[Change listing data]
========================

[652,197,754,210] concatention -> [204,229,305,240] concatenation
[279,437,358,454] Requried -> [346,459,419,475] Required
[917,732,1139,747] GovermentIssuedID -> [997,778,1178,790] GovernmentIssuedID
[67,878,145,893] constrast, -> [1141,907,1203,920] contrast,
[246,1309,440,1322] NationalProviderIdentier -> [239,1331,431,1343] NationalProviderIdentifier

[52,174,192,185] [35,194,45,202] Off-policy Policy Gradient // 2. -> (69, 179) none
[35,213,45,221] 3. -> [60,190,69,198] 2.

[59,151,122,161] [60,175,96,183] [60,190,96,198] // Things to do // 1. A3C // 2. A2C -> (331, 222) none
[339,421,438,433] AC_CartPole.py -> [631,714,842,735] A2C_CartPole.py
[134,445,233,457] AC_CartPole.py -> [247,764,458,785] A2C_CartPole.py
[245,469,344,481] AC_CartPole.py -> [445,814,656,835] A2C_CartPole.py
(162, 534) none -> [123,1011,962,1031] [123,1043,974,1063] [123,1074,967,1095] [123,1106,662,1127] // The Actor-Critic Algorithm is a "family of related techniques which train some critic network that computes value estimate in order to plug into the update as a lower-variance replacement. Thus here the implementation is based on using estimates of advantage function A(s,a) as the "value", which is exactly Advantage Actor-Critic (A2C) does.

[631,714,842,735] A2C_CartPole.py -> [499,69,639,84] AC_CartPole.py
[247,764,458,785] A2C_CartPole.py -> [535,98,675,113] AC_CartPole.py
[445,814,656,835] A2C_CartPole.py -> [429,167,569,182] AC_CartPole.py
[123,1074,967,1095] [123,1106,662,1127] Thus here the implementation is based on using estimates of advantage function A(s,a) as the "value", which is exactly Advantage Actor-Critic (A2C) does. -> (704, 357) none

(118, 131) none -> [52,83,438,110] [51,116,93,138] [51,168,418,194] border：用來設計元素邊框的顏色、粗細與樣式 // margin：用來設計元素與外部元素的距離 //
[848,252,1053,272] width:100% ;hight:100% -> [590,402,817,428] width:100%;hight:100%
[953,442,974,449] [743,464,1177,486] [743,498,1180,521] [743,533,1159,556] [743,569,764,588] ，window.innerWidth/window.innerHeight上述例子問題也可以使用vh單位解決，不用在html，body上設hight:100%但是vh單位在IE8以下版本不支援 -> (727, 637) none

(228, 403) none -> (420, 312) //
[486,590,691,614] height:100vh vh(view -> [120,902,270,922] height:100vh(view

========================

### [What needs to be done]
Output, and output only, the lines from the one containing "(228, 403) none -> (420, 312) //" through the last line of the data above.

### [Problem solution]
(228, 403) none -> (420, 312) //
[486,590,691,614] height:100vh vh(view -> [120,902,270,922] height:100vh(view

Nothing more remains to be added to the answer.